*** AVAILABLE DATA Section Begins ***

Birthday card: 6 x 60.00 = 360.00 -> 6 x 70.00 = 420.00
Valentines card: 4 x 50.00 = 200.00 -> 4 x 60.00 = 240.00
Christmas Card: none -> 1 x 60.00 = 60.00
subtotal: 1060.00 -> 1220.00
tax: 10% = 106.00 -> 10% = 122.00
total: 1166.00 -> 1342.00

*** AVAILABLE DATA Section Ends ***
*** AVAILABLE DATA Section Begins ***

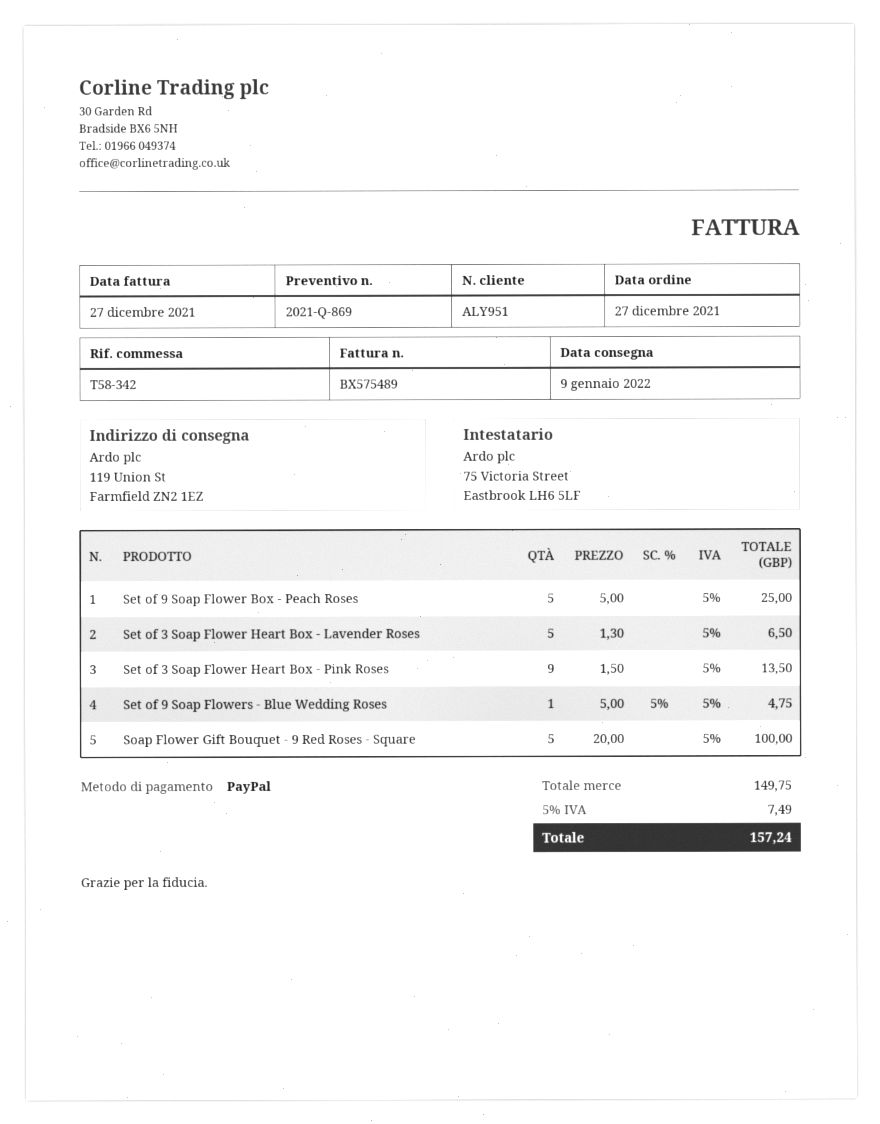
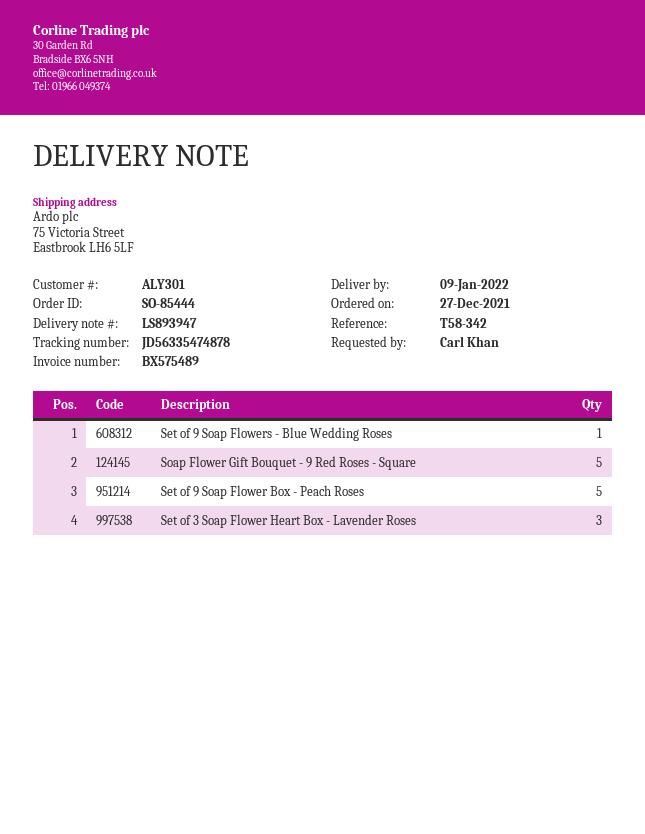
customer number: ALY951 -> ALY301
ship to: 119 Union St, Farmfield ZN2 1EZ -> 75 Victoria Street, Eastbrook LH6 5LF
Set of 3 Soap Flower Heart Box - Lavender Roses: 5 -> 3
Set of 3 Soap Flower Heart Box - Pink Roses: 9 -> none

*** AVAILABLE DATA Section Ends ***
*** AVAILABLE DATA Section Begins ***

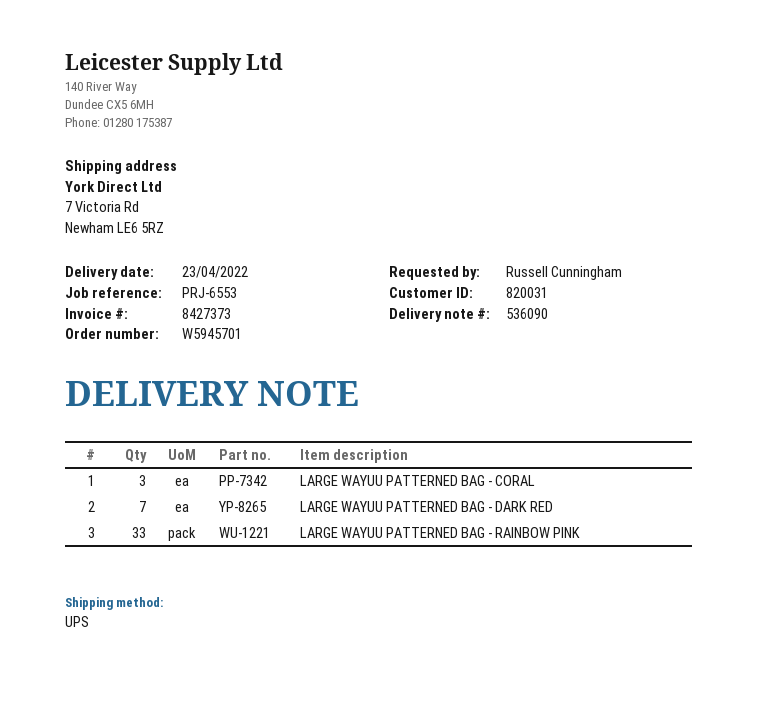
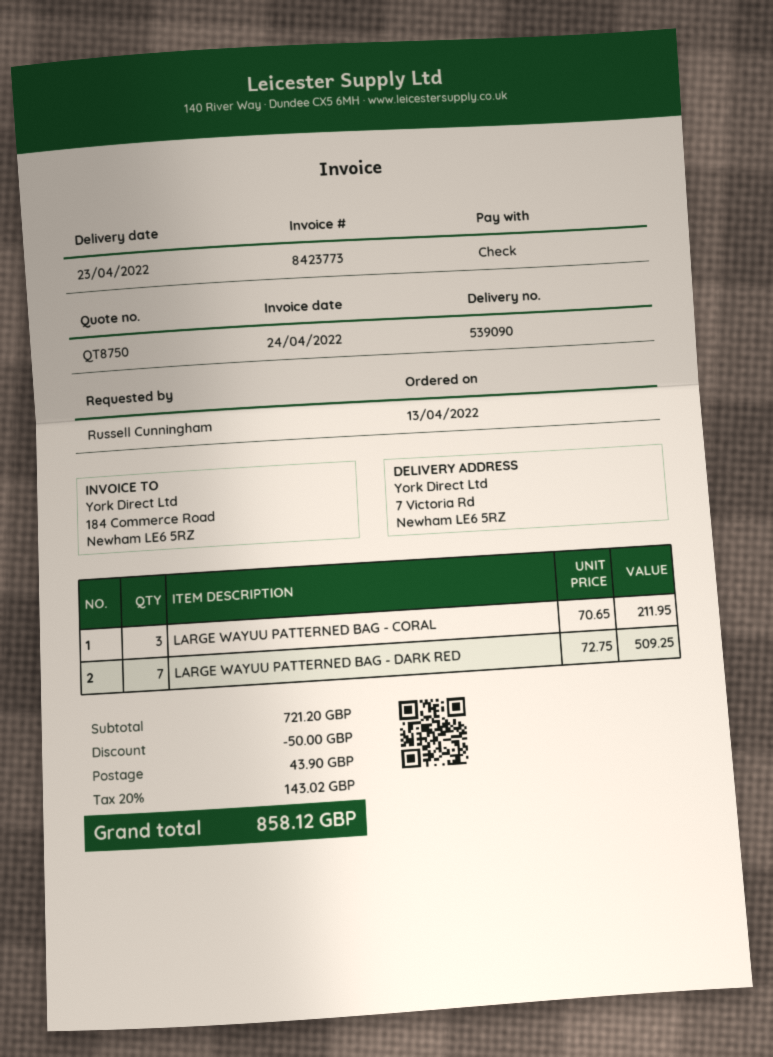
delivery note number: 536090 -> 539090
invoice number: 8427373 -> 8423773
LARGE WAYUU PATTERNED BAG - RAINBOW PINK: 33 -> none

*** AVAILABLE DATA Section Ends ***

[WHAT YOU ARE ASKED TO DO] In the material above, locate the line containing "Birthday card: 6" and the line containing "total: 1166.00 -> 1342.00". Transcribe exactly those two lines and every line between them, and nothing more.

[EXPECTED ANSWER]
Birthday card: 6 x 60.00 = 360.00 -> 6 x 70.00 = 420.00
Valentines card: 4 x 50.00 = 200.00 -> 4 x 60.00 = 240.00
Christmas Card: none -> 1 x 60.00 = 60.00
subtotal: 1060.00 -> 1220.00
tax: 10% = 106.00 -> 10% = 122.00
total: 1166.00 -> 1342.00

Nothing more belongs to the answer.